The SATA drives that died simply don't even act like they are
plugged in. Oh, they get slightly warm but they don't show up as
a device.


On 05/02/2017 08:20 AM, Martin McCormick wrote:
> I know that the picture I have in my
> head is a board with an IDE connector on one side and a usb port
> on the other where one installs the thumb drive. It looks like an
> IDE drive to the mother board.
>
> 	The systems which will use the adaptors can't boot off of
> their usb2.0 ports and even if they did, they would be so slow
> that one wouldn't probably be too happy with the results.
>
> 	When using the IDE-SATA adaptors, these systems actually
> respond to shell commands and key presses much faster than they
> did using an electro mechanical IDE drive because they are always
> running at full speed so a seek to anywhere is governed by the
> bus speed and not how fast the heads physically move.
>
> 	Anyway, the reason I didn't just order one is to make
> sure that we aren't talking about the other direction. I have one
> of those and it works fairly well when one wants to format a SATA
> drive or work with an old IDE drive.

On 05/02/2017 09:41 AM, Martin McCormick wrote:
> Thanks for responding. I failed to mention that those SATA disks
> were SSD disks so it probably makes more sense to just buy some
> replacement drives as the IDE-SATA adaptors are still good.
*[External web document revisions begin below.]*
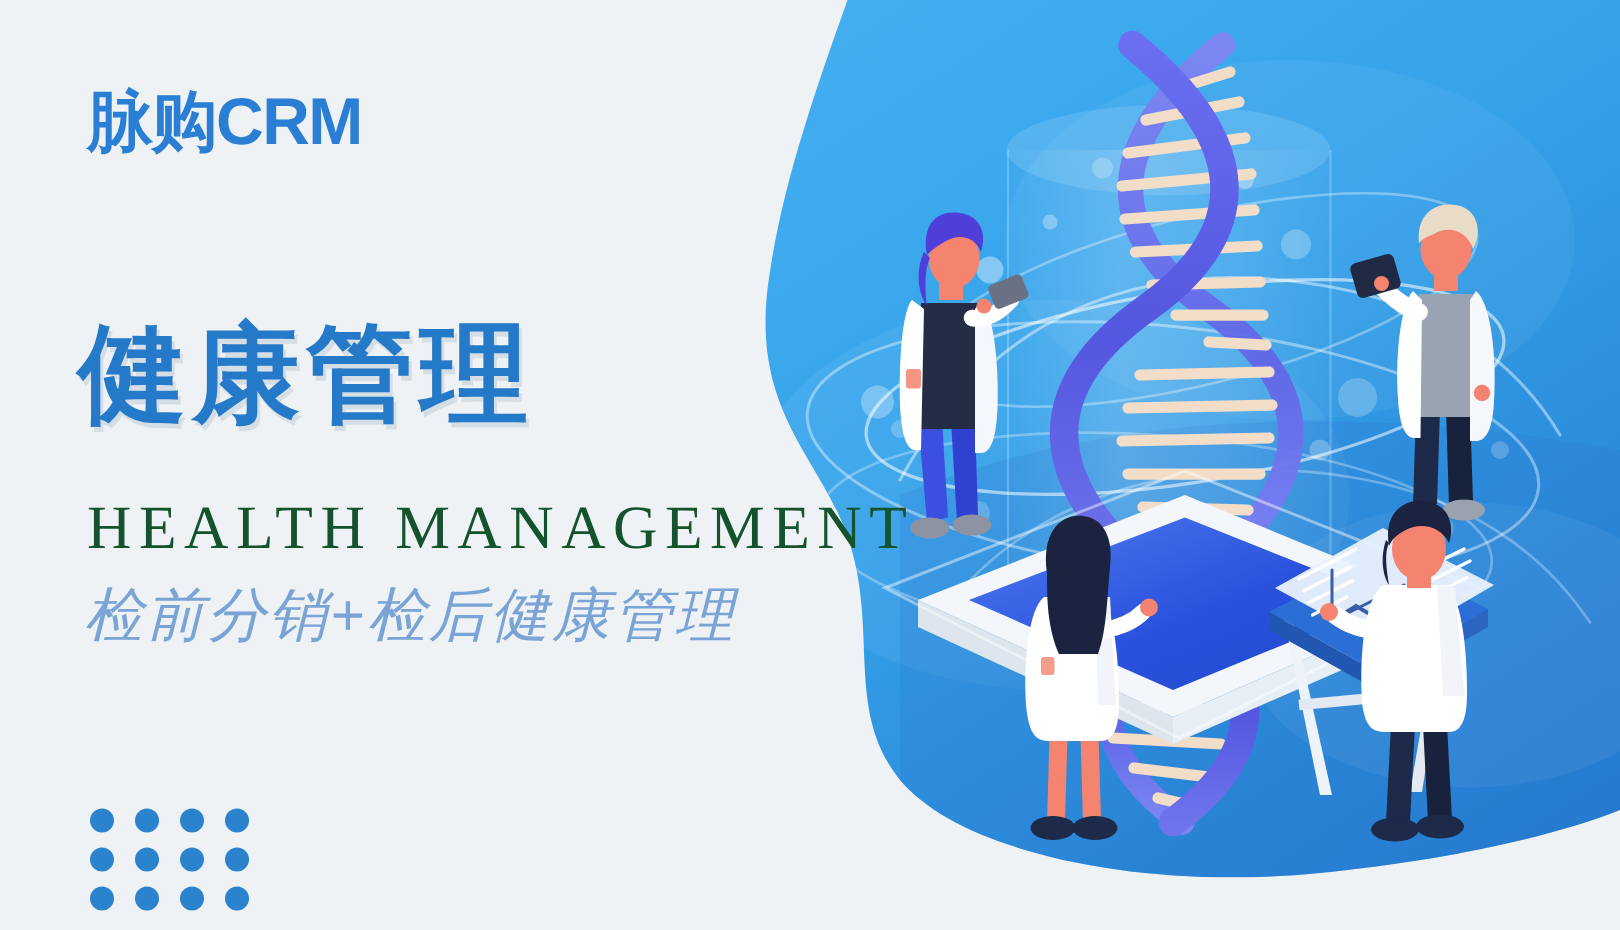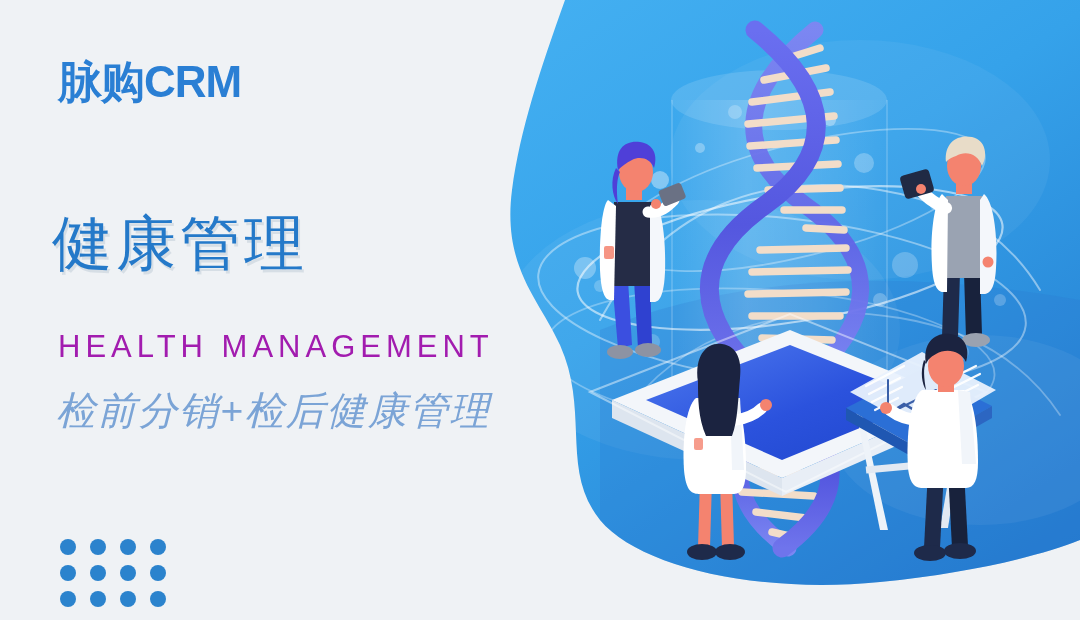--- a/index.html
+++ b/index.html
@@ -41,38 +41,39 @@
     font-weight: bold;
     color: #2a7fd4;
     letter-spacing: -1px;
     white-space: nowrap;
     font-family: "Liberation Sans", "DejaVu Sans", sans-serif;
   }
   .title {
     position: absolute;
     left: 52px;
     top: 196px;
-    font-size: 60px;
+    font-size: 72px;
     line-height: 1;
-    font-weight: normal;
+    font-weight: bold;
     color: #2479c9;
     letter-spacing: 4px;
     white-space: nowrap;
     text-shadow: 2px 3px 0 rgba(170,185,200,0.35);
   }
   .subtitle-en {
     position: absolute;
     left: 58px;
     top: 313px;
-    font-size: 31px;
+    font-size: 41px;
     line-height: 1;
     font-weight: 400;
-    color: #a21caf;
+    color: #14532d;
     letter-spacing: 5px;
     white-space: nowrap;
+    font-family: Liberation Serif, serif;
   }
   .subtitle-cn {
     position: absolute;
     left: 56px;
     top: 373px;
     font-size: 39px;
     line-height: 1;
     font-weight: 300;
     color: #7ba4d6;
     letter-spacing: 2px;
I use SanDisk Ultra Fit USB 3.0 16 GB flash drives (~$10 each) as Debian 7 system drives in P4 and newer systems. They come close to saturating the USB 2.0 ports on my older machines (~25 MB/s read and write). They work fine as a poor man's SSD for headless servers, but can get choppy for interactive use (notably, concurrent write loads).


IDE to SATA adapters and SATA SSD's are definitely going to be at or near the pinnacle of performance for your machines.


Other possibilities include:

1. Get a USB 3.0 flash drive and install Debian onto it using a capable computer. Then for each and every USB port on the target computer, plug in the USB flash drive with Debian and work through various combinations of BIOS settings to see if you can make it boot. STFW for the same make/model motherboard to see if anyone has figured it out.

2. Install a USB 3.0/PCI adapter that supports booting from USB flash drives and repeat #1 for its ports.

3.  Buy IDE flash modules or SSD's.

4.  Install a SATA/PCI host bus adapter (HBA) and buy SATA SSD's.


Understand that a given motherboard might have one or more PCI buses, and each bus might have one or more connectors. For maximum performance, you want only one adapter card on each PCI bus. (For PCIe, each connector usually has a dedicated bus.)